In the wake of a Texas federal judge’s ruling last week that the Affordable Care Act’s individual mandate – which requires people to buy health insurance – is unconstitutional and that the law could not remain without it, Rep. Tim Ryan said Sunday he is very concerned about the future of health coverage in the U.S.
“I represent an area that has a lot of people that work really hard, put in 40, 50 hours a week and still can’t afford health care,” Ryan, D-Ohio, said during an interview on “Sunday Morning Futures.” “And for us to lose any kind of universality or help to give these families for health care, I think, is a mistake for our country.”
The ruling, which came on the day before the signup deadline, won’t affect health care coverage right away since no injunction was filed. The case, likely to be appealed, is expected to be heard before the Supreme Court.
Ryan said the law has helped businesses and allows the nation to be competitive, and compared the individual mandate of the ACA – the signature policy of the Obama administration – to the requirement for auto insurance in the U.S.
“In many, many states there’s an individual mandate for car insurance,” he said. “That’s something that has been done all over the country to say ‘we know you’re going to get in a car accident, so you need car insurance.’ You know you’re going to get sick, so you should have to get health insurance and if you can’t afford it, we should help pay.”
Despite the incoming new Congress, where Democrats will control the House, the Ohio lawmaker doesn’t think his party and the GOP will be able to come to terms on a new health plan.
“The Republicans have voted 60 or 70 times to repeal the Affordable Care Act, so I think it would throw the health care system into a tailspin,” Ryan said. “The Affordable Care Act plan was really a Republican plan back in the day. And I hope we can come together and say every American in this wealthy country should be able to have health insurance for their kids and their families.”
Ryan also commented on the partial government shutdown that is expected to occur on Dec. 22, after President Trump and congressional Democrats have failed to reach an agreement on government funding due to a debate over the border wall separating the U.S. and Mexico.

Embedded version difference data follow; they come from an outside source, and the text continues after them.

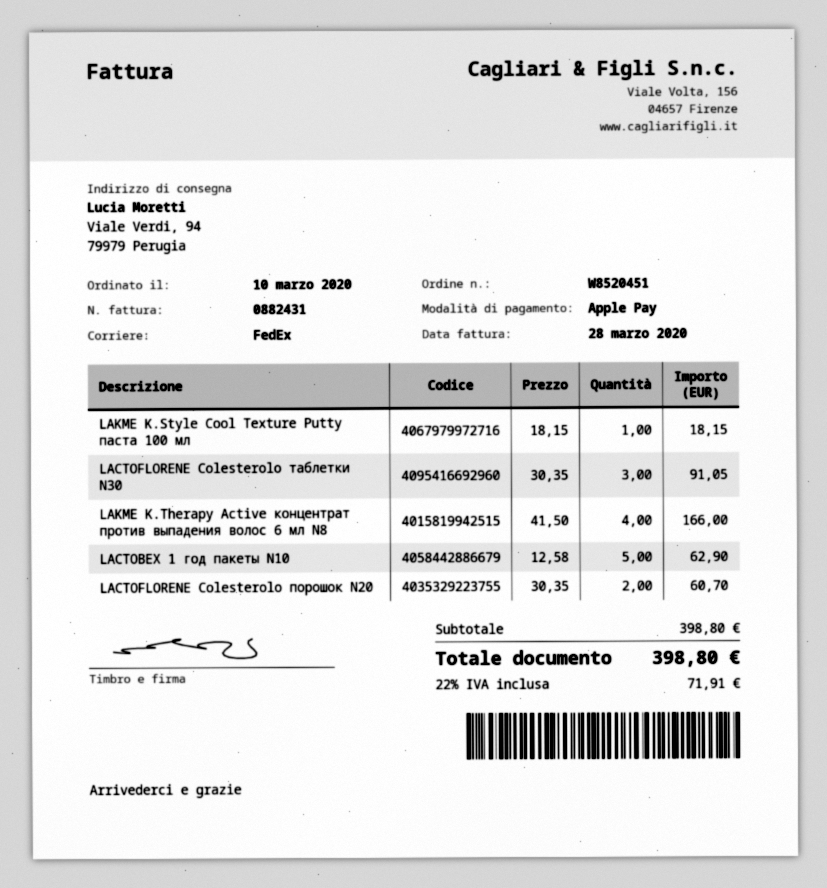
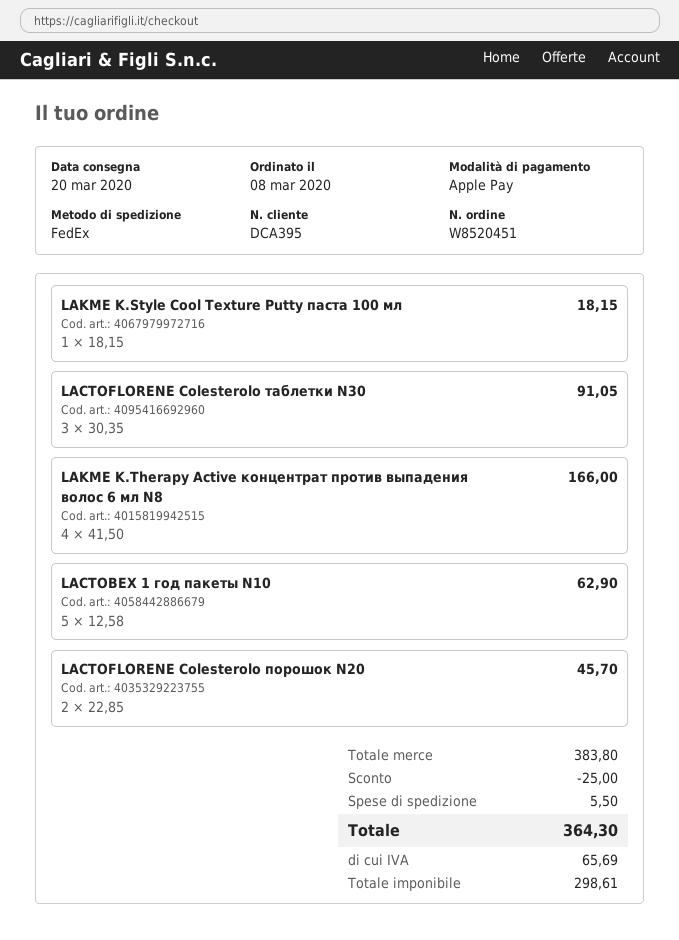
order date: 2020-03-10 -> 2020-03-08
LACTOFLORENE Colesterolo порошок N20: 2 x 30.35 = 60.70 -> 2 x 22.85 = 45.70
subtotal: 398.80 -> 383.80
discount: none -> 25.00
shipping: none -> 5.50
tax: 71.91 -> 65.69
total: 398.80 -> 364.30

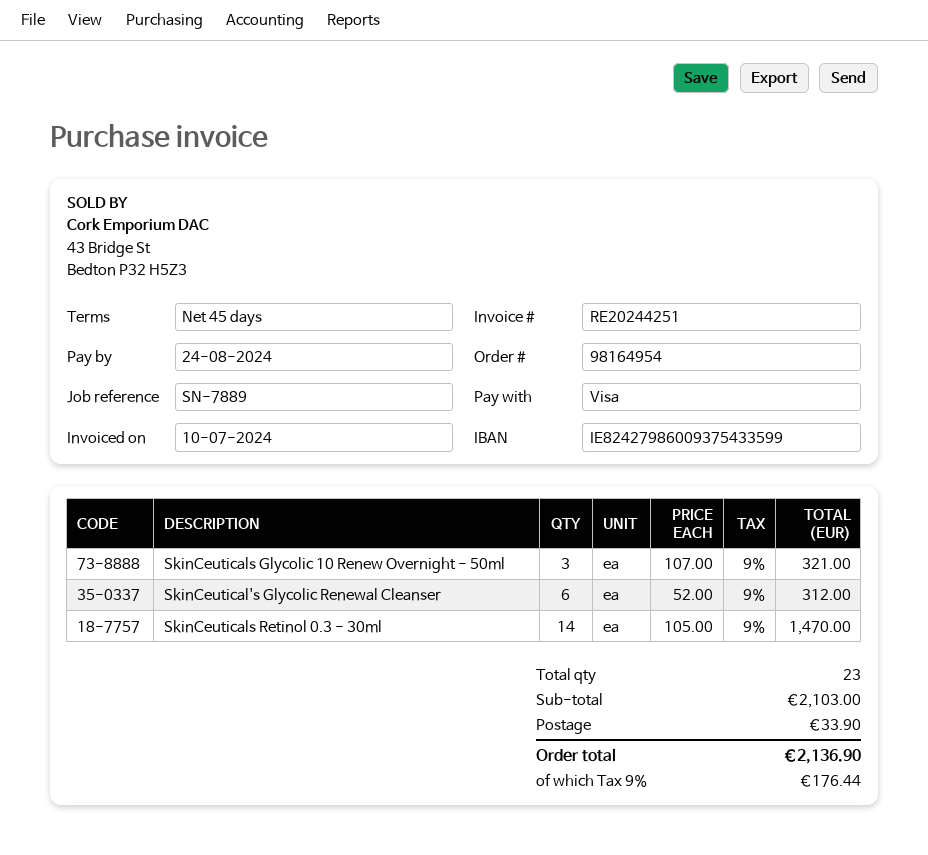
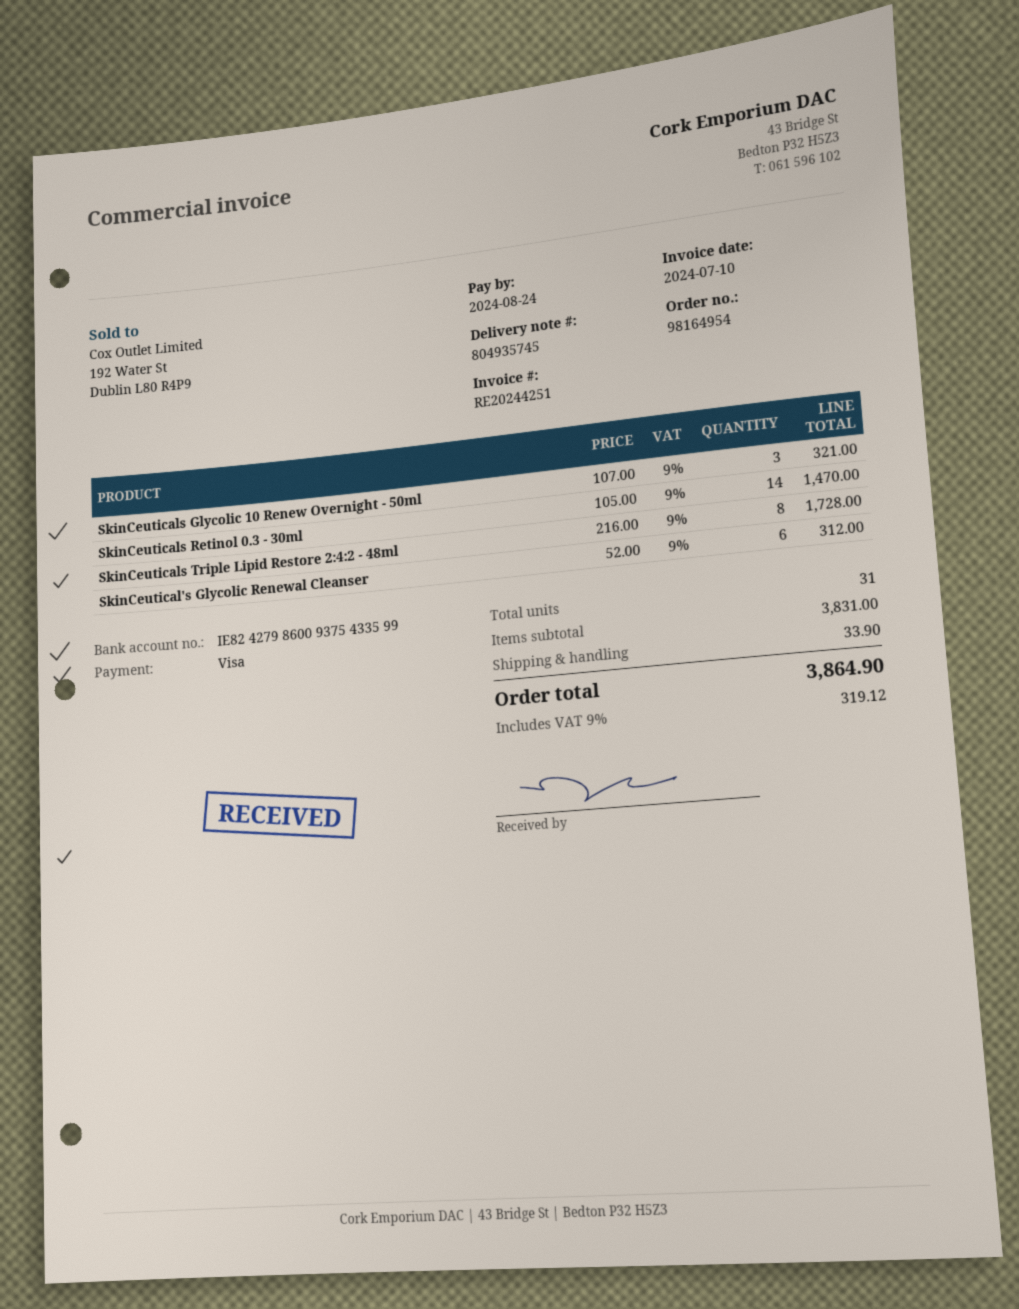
SkinCeuticals Triple Lipid Restore 2:4:2 - 48ml: none -> 8 x 216.00 = 1728.00
total quantity: 23 -> 31
subtotal: 2103.00 -> 3831.00
tax: 9% = 176.44 -> 9% = 319.12
total: 2136.90 -> 3864.90

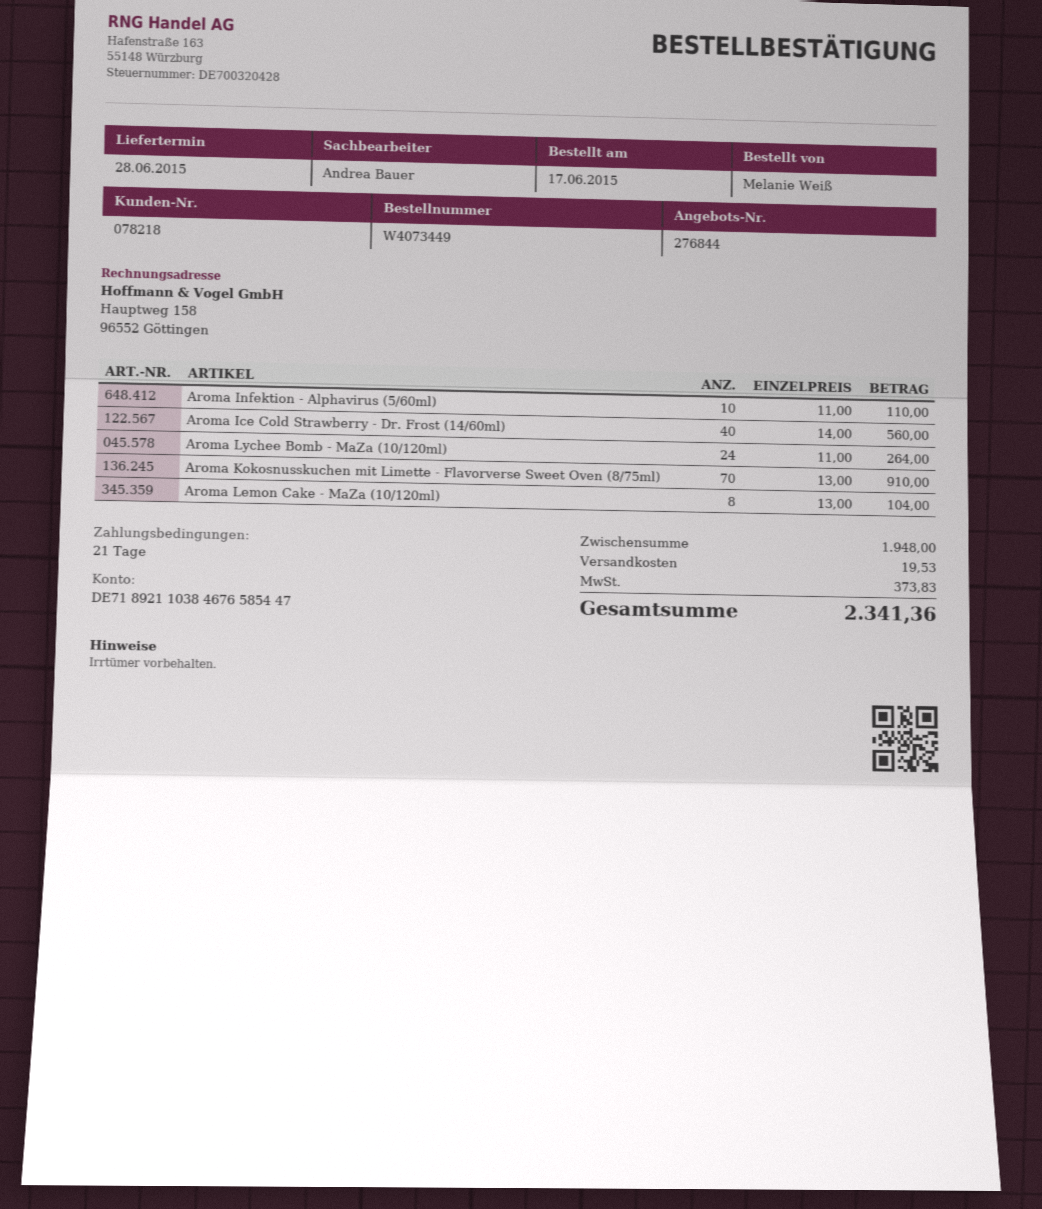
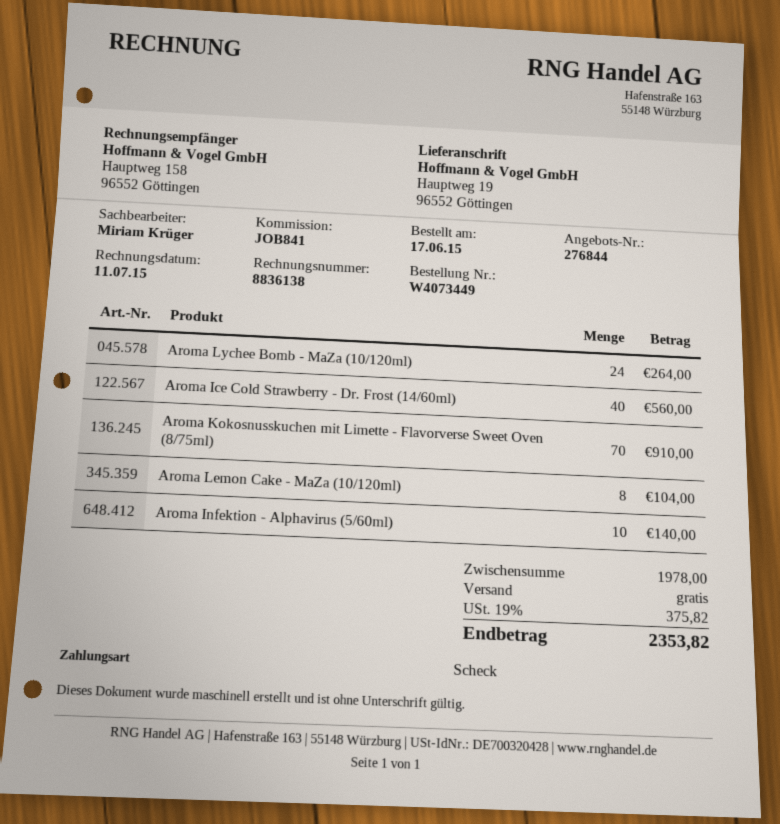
sales rep: Andrea Bauer -> Miriam Krüger
Aroma Infektion - Alphavirus (5/60ml): 10 for 110.00 -> 10 for 140.00
subtotal: 1948.00 -> 1978.00
shipping: 19.53 -> 0.00
tax: 373.83 -> 375.82
total: 2341.36 -> 2353.82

Trump has requested $5 billion to fund the wall, while Democratic leaders have vehemently opposed the request. Senate Minority Leader Charles Schumer, D-N.Y., and House Minority Leader Nancy Pelosi, D-Calif., had a public spat with the president in the Oval Office last week over funding for the wall, and left without budging.
“President Trump should understand, there are not the votes for the wall in the House or the Senate,” Schumer, still holding firm his position, said during an interview on NBC’s “Meet the Press” on Sunday. “He is not going to get the wall in any form.”
Meanwhile, the White House is also refusing to shift its position on the wall as the deadline for the partial shutdown inches closer.
“We’re going to do whatever is necessary to build the border wall to stop this ongoing crisis of illegal immigration,” White House senior adviser Stephen Miller said Sunday during an interview on CBS’ “Face the Nation.” In response to a follow up question on whether the administration would shut down the government if a deal is not reached, Miller said: “if it comes to it, absolutely. This is a very fundamental issue.”
However, Ryan doesn’t believe the shutdown – if it were to occur – would have a major impact on the country, though it displays “the dysfunction in Washington.”
“We’ve got to figure out how to come together here around some basic budgets,” he said. “We believe in border security, I believe in border security. We have technologies today that would far surpass a wall. This is not the 15th century.”
The Ohio Democrat added that the U.S. should invest in the technology, as well as more Border Patrol agents, then reach a deal on immigration reform that would provide a pathway for people who entered the country illegally to obtain citizenship.
“Let’s find a pathway for people to pay a fine, pay their back taxes, learn English if they don’t already know it and come into the country in the next six, seven years and start paying taxes and contributing to Social Security and Medicare and the economy and all of these things. That’s a good deal for everybody.”